How can I ever get my long-promised posts done when amazing new dinosaurs keep coming up out of the ground? While the most familiar image of Oviraptor and its relatives as small, beaked theropods, a brand-new fossil out of China shakes things up a bit. Here’s the reconstruction of the fossil put out by Reuters today;
There seems to be little available on this new dinosaur outside of various news-outlet reports (I’ll keep looking for a paper or proper announcement), but I’ve been able to glean a few details from the popular press. The dinosaur, named Gigantoraptor erlianensis, was found in the Erlian Basin in China (which has also produced fossil mammals, check this AMNH paper for details and a map of the region) by Xu Xing of the Chinese Academy of Sciences in 2005, and lived approximately 85 million years ago. Not only does it appear to be the largest Oviraptorid dinosaur known, but (according to the researchers and press reports) the largest feathered dinosaur to boot. The problem with this is, of course, that there doesn’t appear to be any direct evidence of feathers on this dinosaur. From the USA Today report;
“Some experts may not believe this dinosaur had feathers, as it is so big, and we did not find traces of feathers, but from the evidence we unearthed, and all the tests we have done, we are confident in our research”-Xu Xing
The illustration above gives you some idea of the size, but if the researchers that found it are correct their find was only a juvenile. This dinosaur seemed to grow faster than others of similar size (i.e. Tyrannosaurids), and it seems that this particular specimen was not even a full-grown adult. Finding “younger” dinosaurs (hopefully in good preservation environments) will make this case all the more interesting; did juveniles have feathers that adults lacked?
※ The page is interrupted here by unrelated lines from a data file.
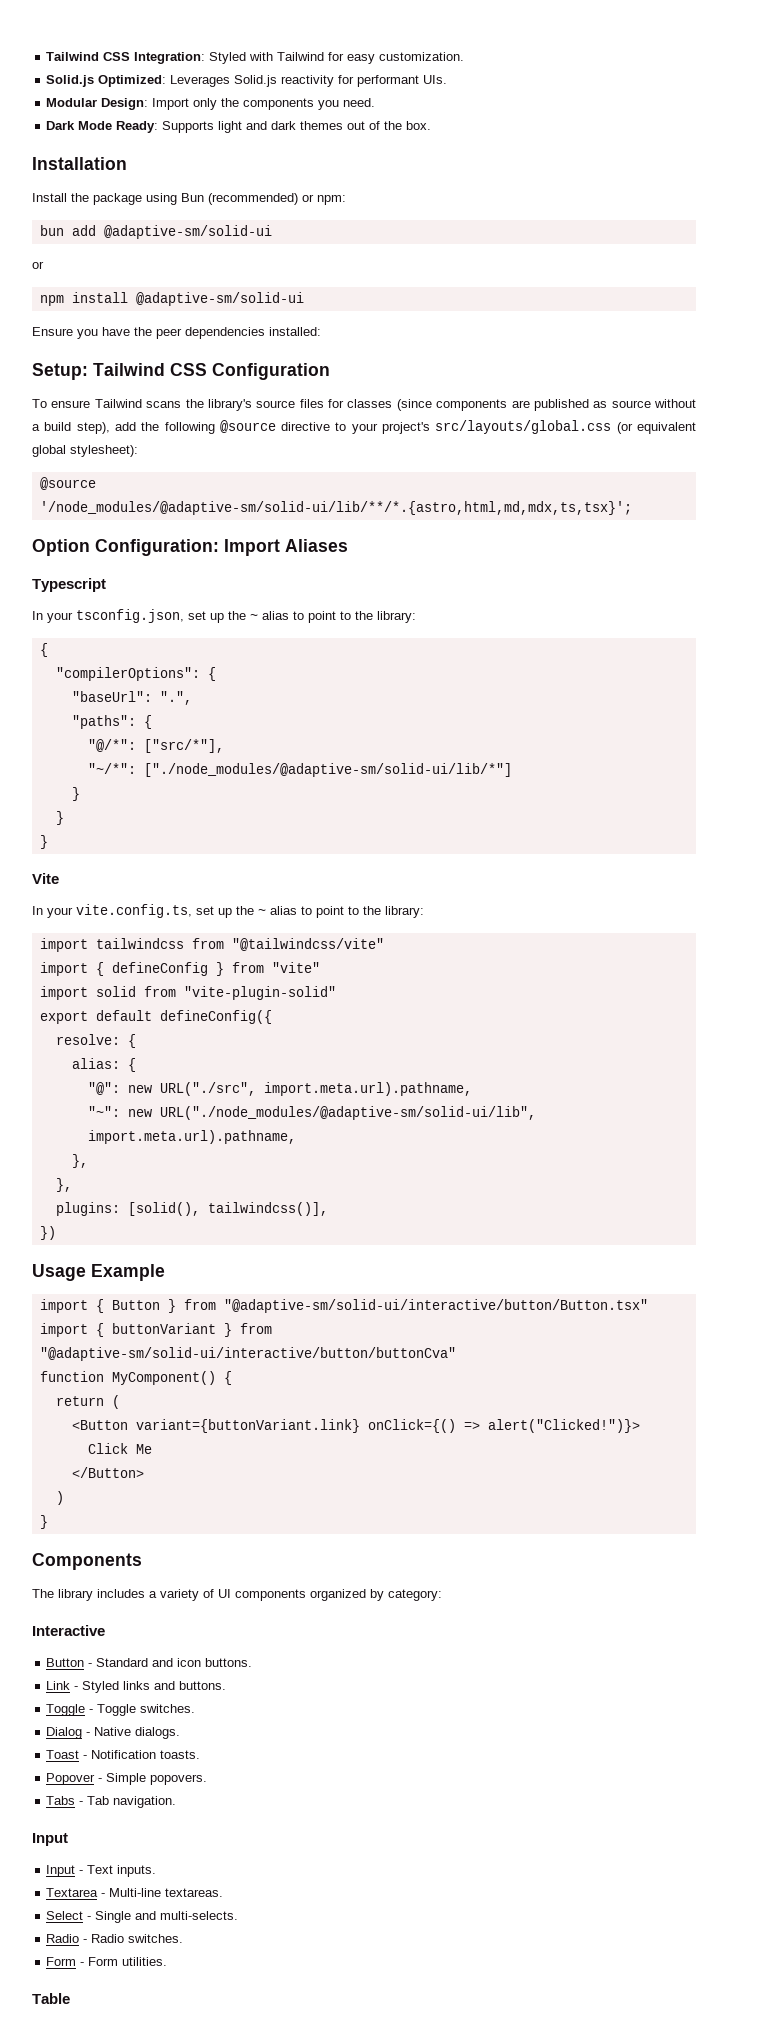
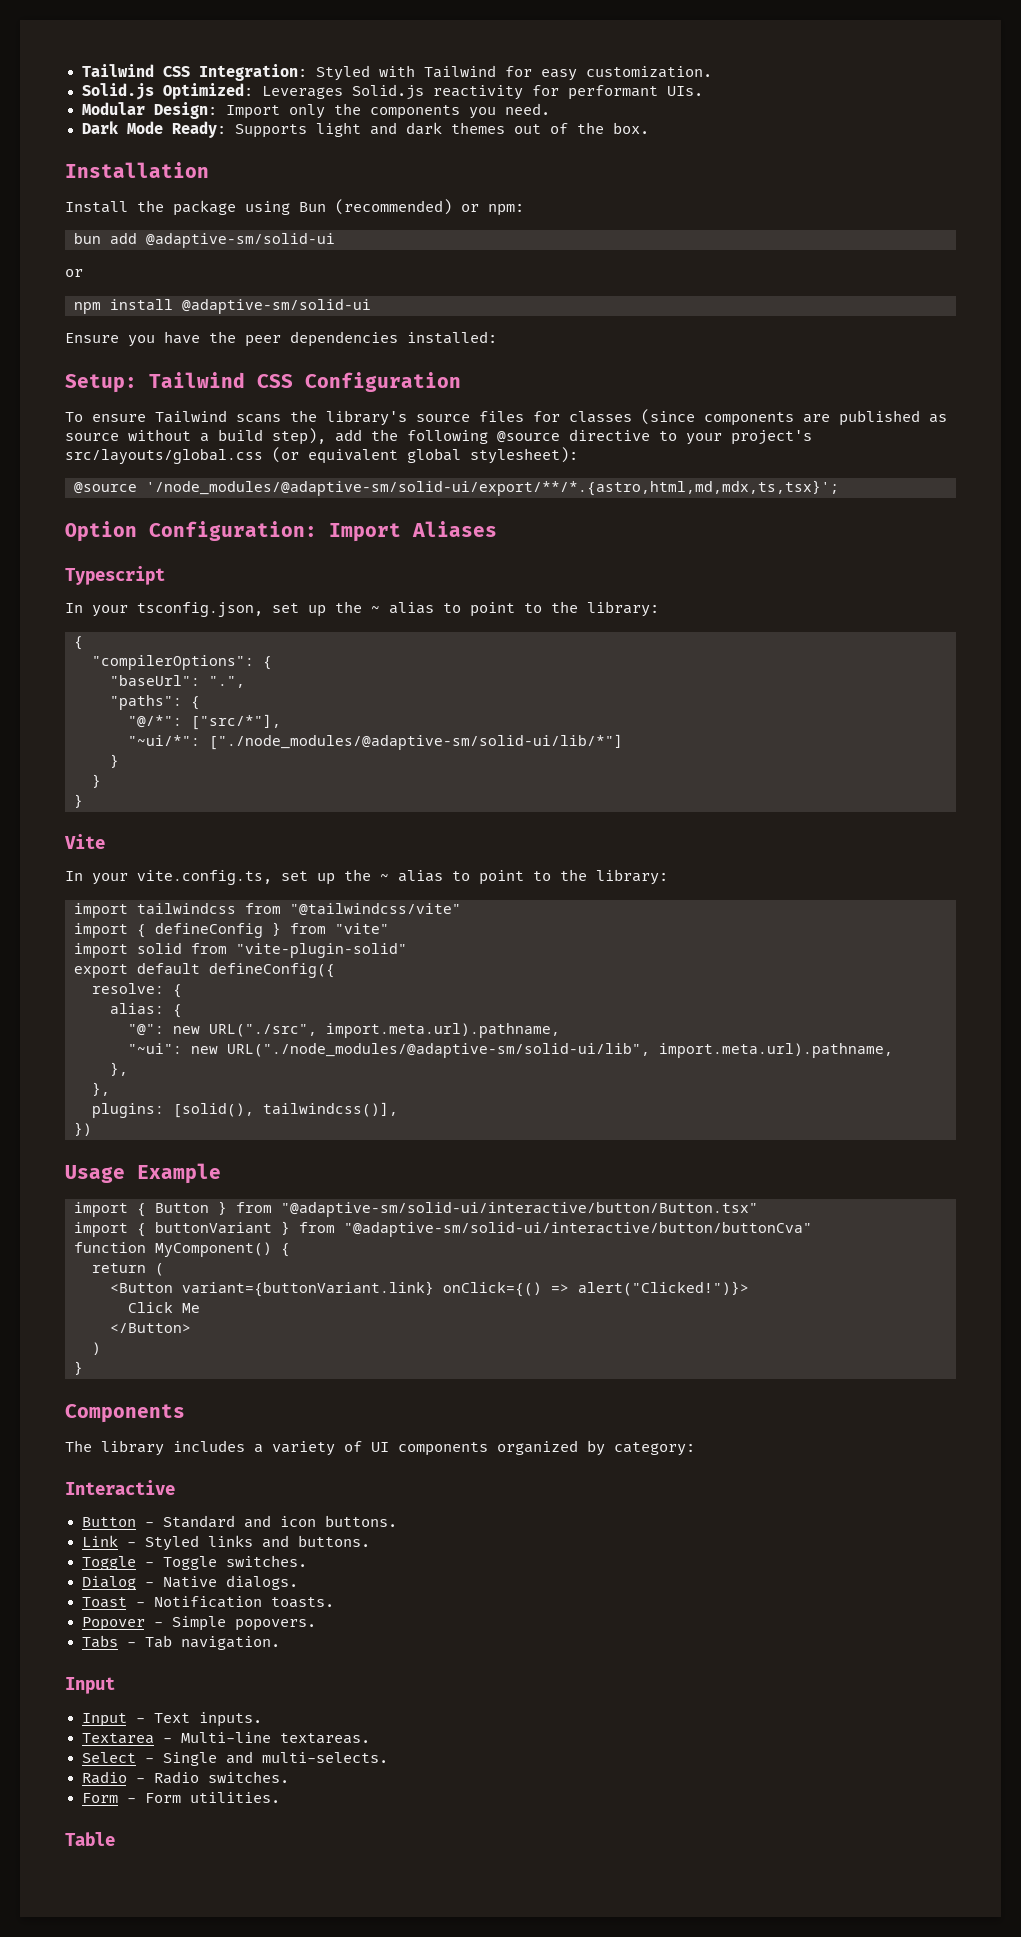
- @source '/node_modules/@adaptive-sm/solid-ui/lib/**/*.{astro,html,md,mdx,ts,tsx}';
+ @source '/node_modules/@adaptive-sm/solid-ui/export/**/*.{astro,html,md,mdx,ts,tsx}';
- "~/*": ["./node_modules/@adaptive-sm/solid-ui/lib/*"]
+ "~ui/*": ["./node_modules/@adaptive-sm/solid-ui/lib/*"]
- "~": new URL("./node_modules/@adaptive-sm/solid-ui/lib", import.meta.url).pathname,
+ "~ui": new URL("./node_modules/@adaptive-sm/solid-ui/lib", import.meta.url).pathname,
Some writers have also gotten confused about how this dinosaur fits in to the evolutionary scheme of things. From the International Herald-Tribune report;
The height is comparable to the meat-eating tyrannosaurs, but the dinosaur, called Gigantoraptor elrianensis, also had a beak and slender legs and likely had feathers, making it 35 times larger than its likely close relation, the Caudip[t]eryx, a small, feathered dinosaur species, Xu said.
That puts the Gigantoraptor’s existence at odds with prevailing theories that dinosaurs became smaller as they evolved into birds and that bigger dinosaurs have less birdlike characteristics, he said.
Neither Gigantoraptor nor Caudipteryx were the direct ancestor for modern birds, and even the bird Confuciusornis predates both dinosaurs. Bird evolution is certainly complicated, and it speaks to one of the topics that is hardest for the public to grasp. It lies in the same vein as the “If we evolved from monkeys, why are they still around?” type of question, where a linear view of evolution still seems to prevail in the public mind. Why would nature (or God) keep feathered dinosaurs around if there were already birds? Didn’t birds just have one ancestor and therefore only birds should have feathers? Articles about this dinosaur, one which lacks direct evidence for being feathered, seem to further confuse the public about evolution and how it works through feeble attempts to make the discovery relevant. Creationists will probably seize upon this discovery as well, and in the comment sections of the articles (just check out the one for USA Today) the discussions are about whether Einstein believed in God or not rather than discussion about this find.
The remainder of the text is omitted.